Explanation III of section 33 shows that in the case of right to the free passage of air through the opening of a house the damage would be substantial if it interferes materially with the physical comfort of the plaintiff, even though it is not injurious to his health.
10. On the findings of fact arrived at by the lower Appellate Court it cannot, in my opinion, be said that the act of the respondent has caused substantial damage to the appellant in so far as his right of easement for ingress of light and air through the window on the second storey is concerned. The Court below has found that the window in question on the second storey has not been closed and the respondent has kept another window opposite to the window in question. The appellant has already got three doors in the room which contains the window in question on the second storey. The lower Appellate Court has also taken into consideration that the houses of the parties are situated in a lane in an old locality like Subzi Mandi. Keeping in view all these factors the lower Appellate Court has found, as already mentioned earlier, that the decrease in the light and air in the appellant's room was not to such an appreciable extent as would injure the property of the appellant in point of value, comfort, convenience or usefulness. In the face of this finding it cannot be held that the appellant has suffered substantial damage by the construction of the walls and roof in front of the window on the second storey.

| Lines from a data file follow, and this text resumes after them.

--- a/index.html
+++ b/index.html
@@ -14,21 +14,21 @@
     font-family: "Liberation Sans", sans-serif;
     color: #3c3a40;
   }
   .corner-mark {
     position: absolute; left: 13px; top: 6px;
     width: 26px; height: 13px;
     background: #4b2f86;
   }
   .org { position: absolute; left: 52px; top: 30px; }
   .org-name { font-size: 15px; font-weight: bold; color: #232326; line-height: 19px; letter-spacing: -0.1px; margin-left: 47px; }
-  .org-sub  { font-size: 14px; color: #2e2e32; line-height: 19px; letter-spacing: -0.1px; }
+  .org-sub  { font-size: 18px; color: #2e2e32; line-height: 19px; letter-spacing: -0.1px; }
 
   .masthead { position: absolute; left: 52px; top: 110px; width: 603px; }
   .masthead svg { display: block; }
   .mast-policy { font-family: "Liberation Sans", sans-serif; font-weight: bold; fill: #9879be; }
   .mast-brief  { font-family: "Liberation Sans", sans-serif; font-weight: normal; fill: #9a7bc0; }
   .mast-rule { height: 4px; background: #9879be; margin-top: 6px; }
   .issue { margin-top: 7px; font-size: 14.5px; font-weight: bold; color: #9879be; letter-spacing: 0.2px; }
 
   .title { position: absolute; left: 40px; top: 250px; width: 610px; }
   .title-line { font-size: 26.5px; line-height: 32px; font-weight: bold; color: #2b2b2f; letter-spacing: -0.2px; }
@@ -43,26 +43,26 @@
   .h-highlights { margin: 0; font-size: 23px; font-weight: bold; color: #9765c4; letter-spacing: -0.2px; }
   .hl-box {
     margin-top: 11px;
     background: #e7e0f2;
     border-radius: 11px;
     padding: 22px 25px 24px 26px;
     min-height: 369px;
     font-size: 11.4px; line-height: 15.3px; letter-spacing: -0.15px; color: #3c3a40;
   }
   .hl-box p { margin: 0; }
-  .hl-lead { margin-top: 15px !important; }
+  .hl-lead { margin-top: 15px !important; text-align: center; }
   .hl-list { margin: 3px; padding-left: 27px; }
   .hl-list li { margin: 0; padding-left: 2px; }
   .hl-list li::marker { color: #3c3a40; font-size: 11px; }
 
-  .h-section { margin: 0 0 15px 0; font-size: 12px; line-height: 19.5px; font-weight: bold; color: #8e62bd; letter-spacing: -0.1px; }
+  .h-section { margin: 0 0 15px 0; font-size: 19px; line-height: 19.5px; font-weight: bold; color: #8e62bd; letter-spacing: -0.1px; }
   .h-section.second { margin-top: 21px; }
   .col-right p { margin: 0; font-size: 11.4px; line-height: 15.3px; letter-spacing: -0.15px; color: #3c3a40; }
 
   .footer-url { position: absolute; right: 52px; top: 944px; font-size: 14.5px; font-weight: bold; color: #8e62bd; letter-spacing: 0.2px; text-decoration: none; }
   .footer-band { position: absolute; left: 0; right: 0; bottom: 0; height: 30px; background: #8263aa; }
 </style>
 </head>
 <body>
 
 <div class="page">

11. A faint-hearted attempt was also made by Mr. Chadha to argue that the lower Appellate Court was not justified in taking into account the locality in which the houses of the parties are situated for determining the quantum of light and air to which the appellant was entitled through the window in question. There is no force in this argument. In considering the quantum of light and air one has to take into account the ordinary notions of mankind and the test is that there must be a substantial privation of light and air according to the ordinary notions of mankind. One has necessarily in this context to look to the locality and surroundings of the property in question and it is obvious that one cannot import the standards obtained in sparsely inhabited areas of Civil Lines wherein the houses are surrounded by lawns and apply them to densely congested areas like lanes in the heart of the city. I may in this context refer to the following observations in the case of Colls v. Home and Colonial Stores, Ltd. (1904) A. C. 179 :
'The right of the owner or occupier of a dominant tenement to light is based upon the principle stated by Lord Hardwick in 1752 in Fishmongers' Co. v. East India Co. (1752) 1 Dick 163 : 21 ER 232, that he is not to be molested by what would be equivalent to a nuisance. He does not obtain by his easement
a right to all the light he has enjoyed. He obtains a right to so much of it as will suffice for the ordinary purposes of inhabitancy or business, according to the ordinary notions of mankind having regard to the locality and surroundings. That is the basis on which the decision of this House proceeded.' The above observations were followed by their Lordships of the Judicial Committee in an appeal from Calcutta High Court in P.C.E. Paul v. W. Robson AIR 1914 P.C. 45. See also in this connection Sohan Singh v. Jagat Singh AIR 1928 Lab. 980. I have, therefore, no hesitation in repelling the contention that locality and surroundings cannot be taken into consideration in deciding the quantum of light and air.
12. The appeal, consequently, fails and is dismissed, but, in the circumstances, I leave the parties to bear their own costs.